Hogwood's Messiah has quite a bit of awkwardness, but it rivals the Consort recording in terms of crispness and raw energy, so I like to revisit on occasion.

One particular aria that I recommend a specific recording of is Lynne Dawson's Rejoice Greatly. The performance it comes from is quite good, but her version of that is far, far and away the absolute best I have ever heard. It was a track I tended to skip until I heard her version of it.


----------



## agustis

My favorite by far is from the Academy of Ancient Music. Emma Kirkby was just perfect here.

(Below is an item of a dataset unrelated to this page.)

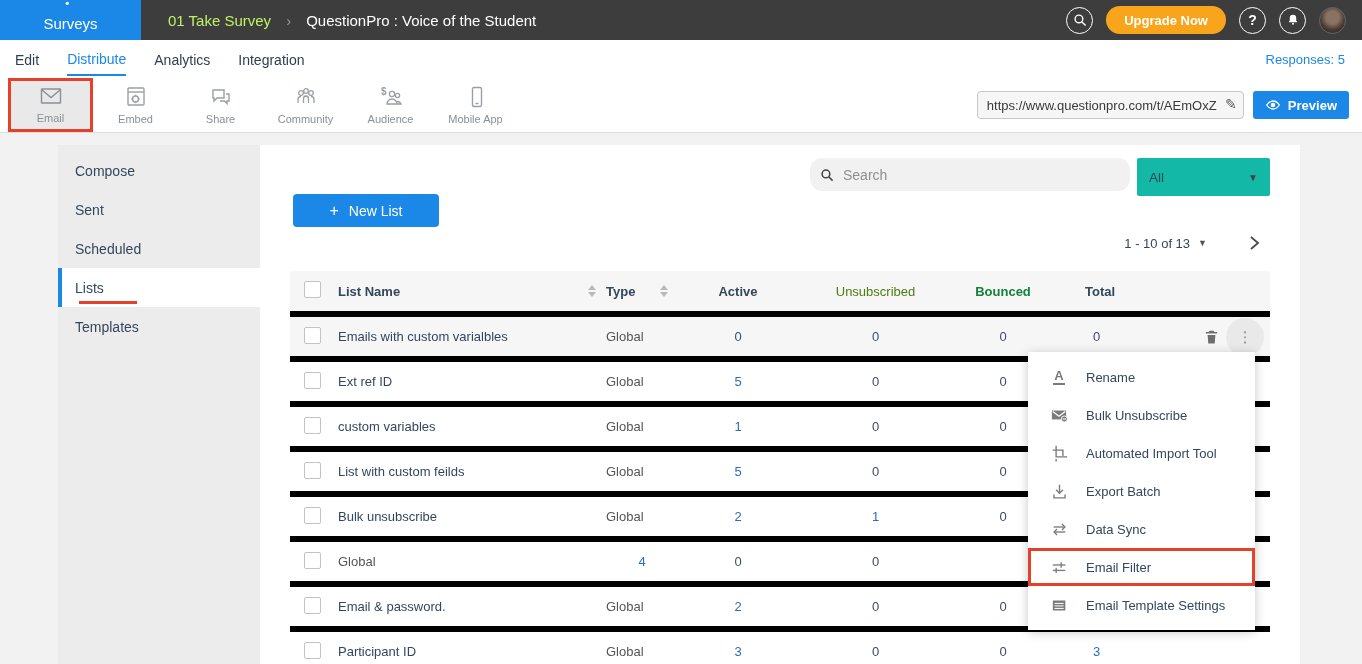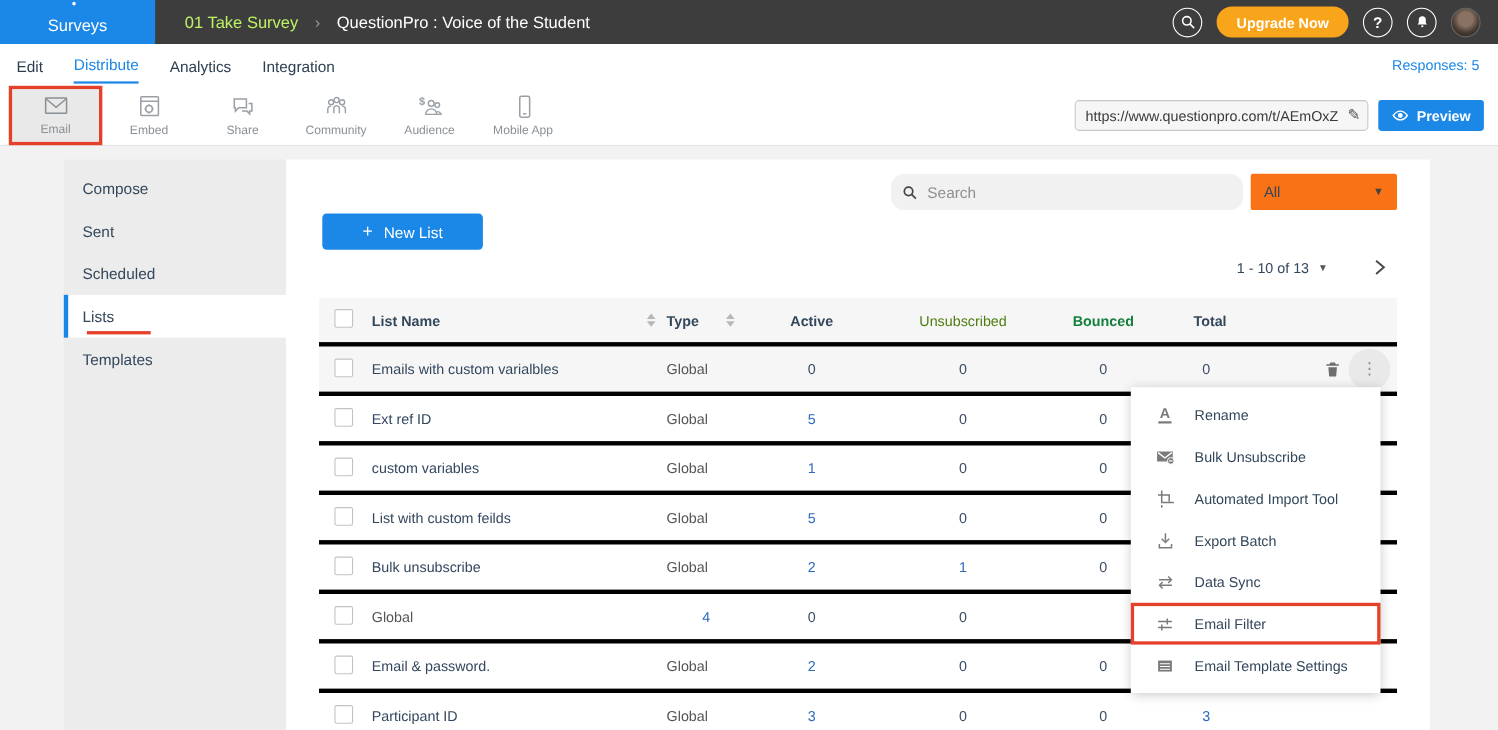"All" .all-dd { background: #f97316 -> #14b8a6; height: 33px -> 38px }
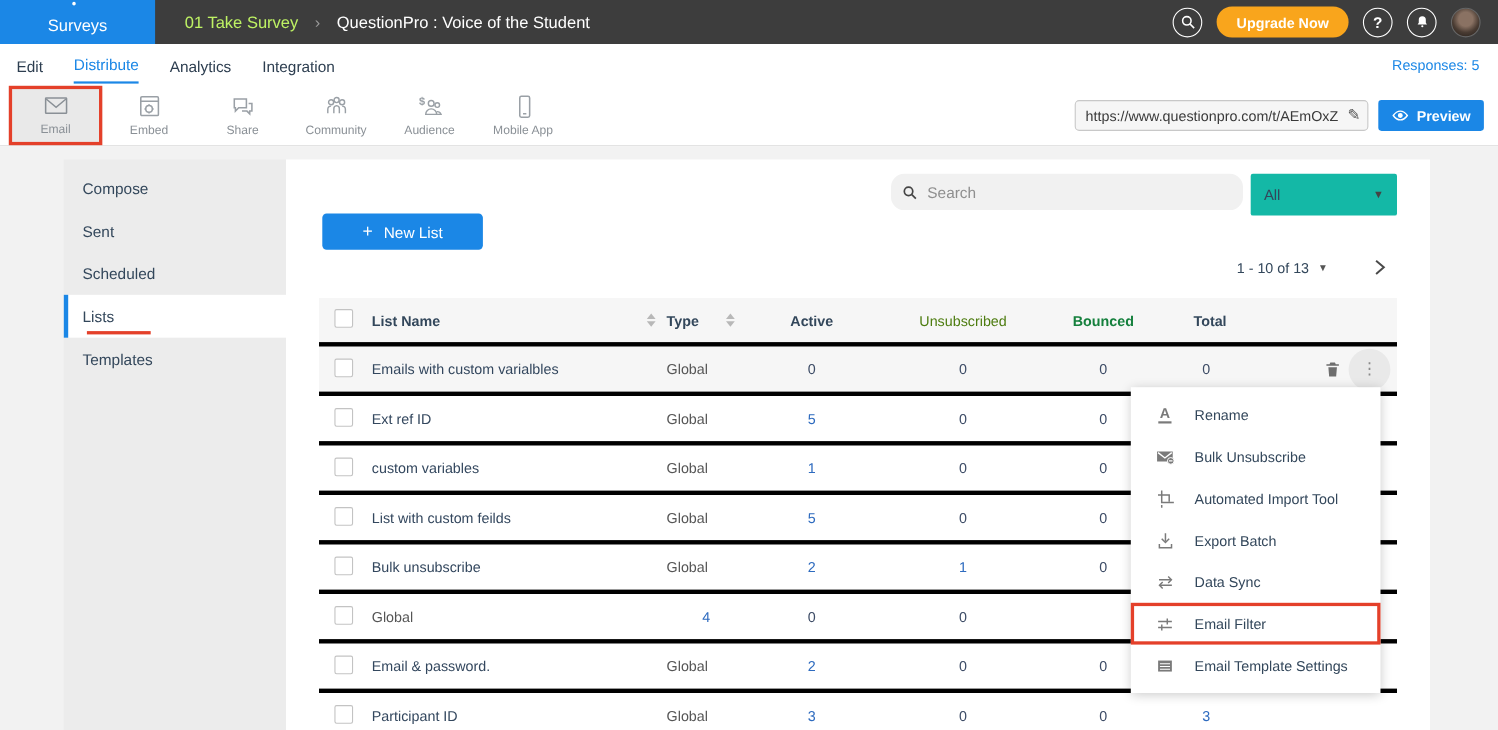"Emails with custom varialbles" .t-data { border-top: 4px solid #000000 -> 6px solid #000000 }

I believe this recording uses period instruments too.

Here is a link to the playlist.


----------



## SixFootScowl

Bulldog said:


> My favorite is Martin Pearlman/Boston Baroque on Telarc - quick and exhilarating.


That is an excellent performance and among my favorites.


----------



## Rogerx

SixFootScowl said:


> That is an excellent performance and among my favorites.


I prefer the other one ( Shaw) on Telarc, the finest however stays Andrew Davis with Battle et all .


----------



## joen_cph

Not HIP, but: 

Karl Richter /DG, the English version (he also made a German one)


----------



## SixFootScowl

joen_cph said:


> Not HIP, but:
> 
> Karl Richter /DG, the English version (he also made a German one)


Ah yes, I have the German Richter set. Another in German is Koch. It is a fun listen, but not something I would listen to a whole lot.


----------



## Rogerx

SixFootScowl said:


> Ah yes, *I have the German Richter set*. Another in German is Koch. It is a fun listen, but not something I would listen to a whole lot.


Is that the one with Popp singing so glorious?


----------



## Kreisler jr

No, Popp must be a on later recording, there is one with Marriner/Stuttgart from the 1980s. The 1960s Richter in German has Janowitz. I don't like it anyway; the soloists are pretty good but the whole thing is stodgy and not very good, IMO.


----------



## Rogerx

Kreisler jr said:


> No, Popp must be a on later recording, there is one with Marriner/Stuttgart from the 1980s. The 1960s Richter in German has Janowitz. I don't like it anyway; the soloists are pretty good but the whole thing is stodgy and not very good, IMO.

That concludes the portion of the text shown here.